▶ _Task prompt_: Give the records below again exactly, and exclude each picture.

[[ Input material, beginning ]]

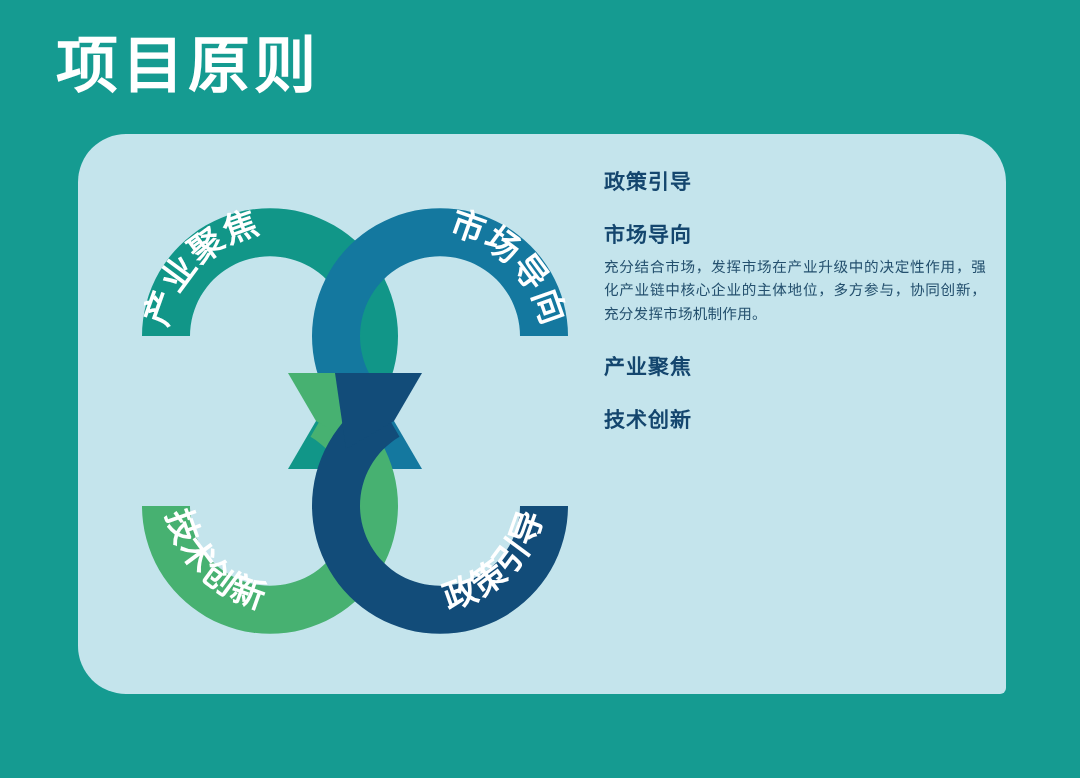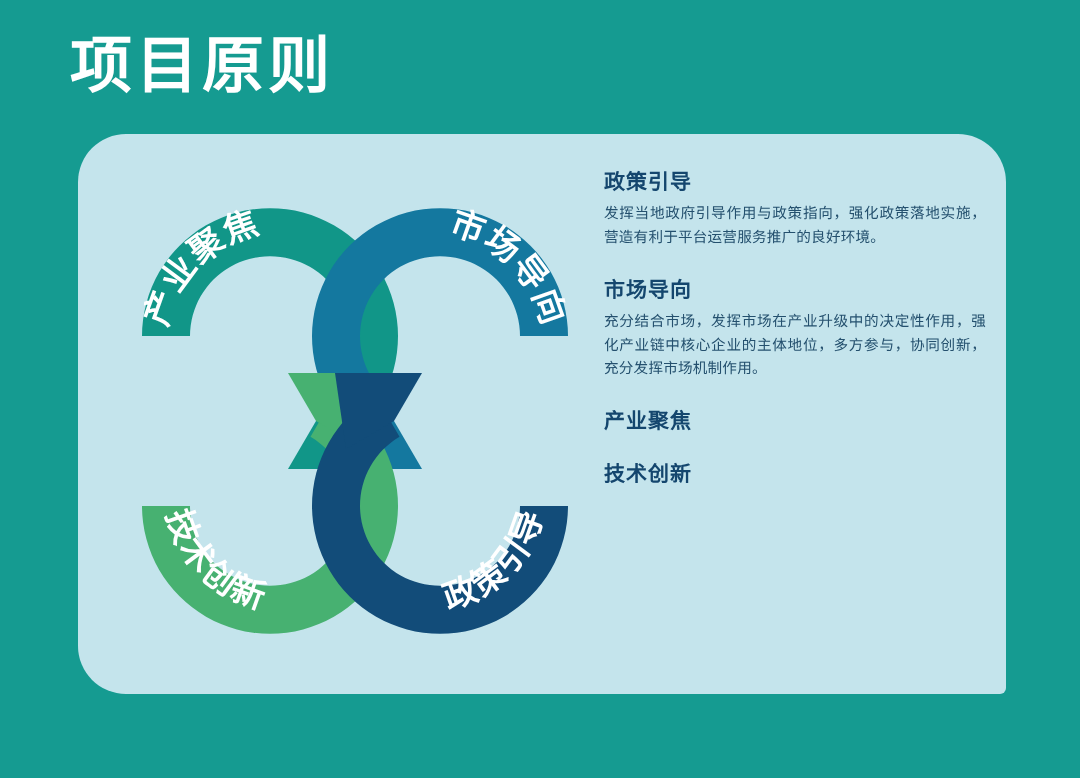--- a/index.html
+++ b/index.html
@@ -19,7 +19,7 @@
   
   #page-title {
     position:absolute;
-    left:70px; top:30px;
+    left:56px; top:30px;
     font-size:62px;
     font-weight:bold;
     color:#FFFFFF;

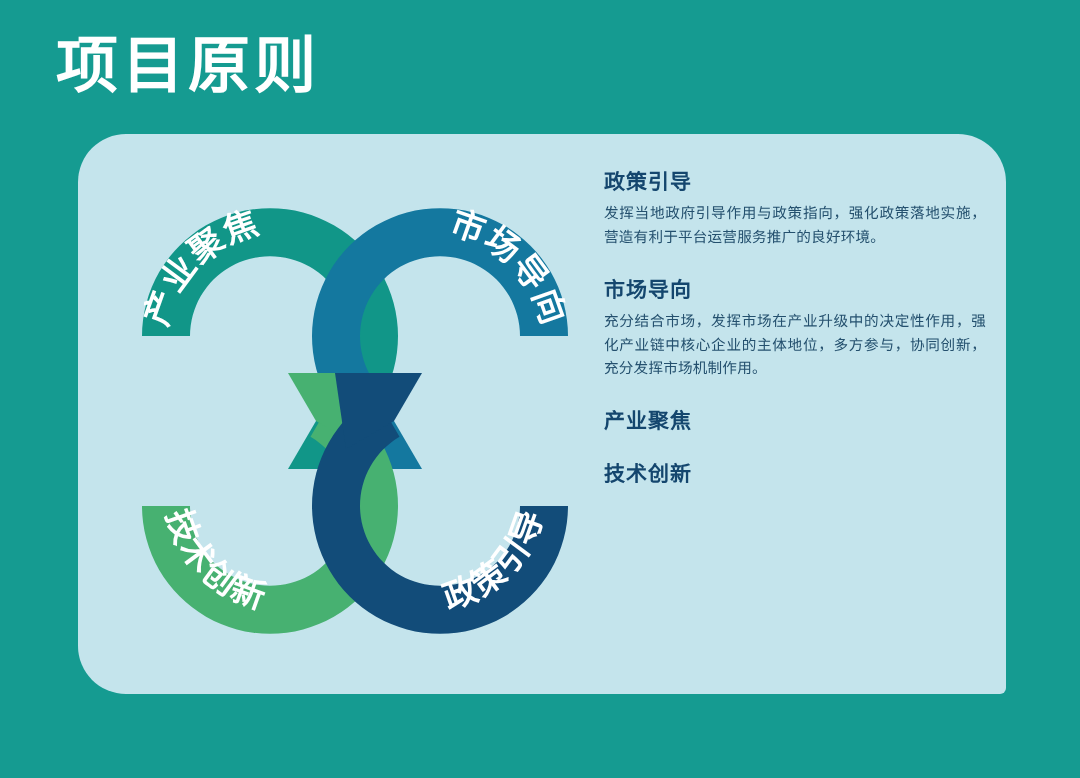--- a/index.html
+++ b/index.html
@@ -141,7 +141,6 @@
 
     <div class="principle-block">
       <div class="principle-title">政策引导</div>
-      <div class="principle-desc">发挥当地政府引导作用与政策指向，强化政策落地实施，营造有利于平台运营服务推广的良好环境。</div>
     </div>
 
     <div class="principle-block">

[[ Input material, end ]]

▶ _Exercise response_:
--- a/index.html
+++ b/index.html
@@ -19,7 +19,7 @@
   
   #page-title {
     position:absolute;
-    left:70px; top:30px;
+    left:56px; top:30px;
     font-size:62px;
     font-weight:bold;
     color:#FFFFFF;

--- a/index.html
+++ b/index.html
@@ -141,7 +141,6 @@
 
     <div class="principle-block">
       <div class="principle-title">政策引导</div>
-      <div class="principle-desc">发挥当地政府引导作用与政策指向，强化政策落地实施，营造有利于平台运营服务推广的良好环境。</div>
     </div>
 
     <div class="principle-block">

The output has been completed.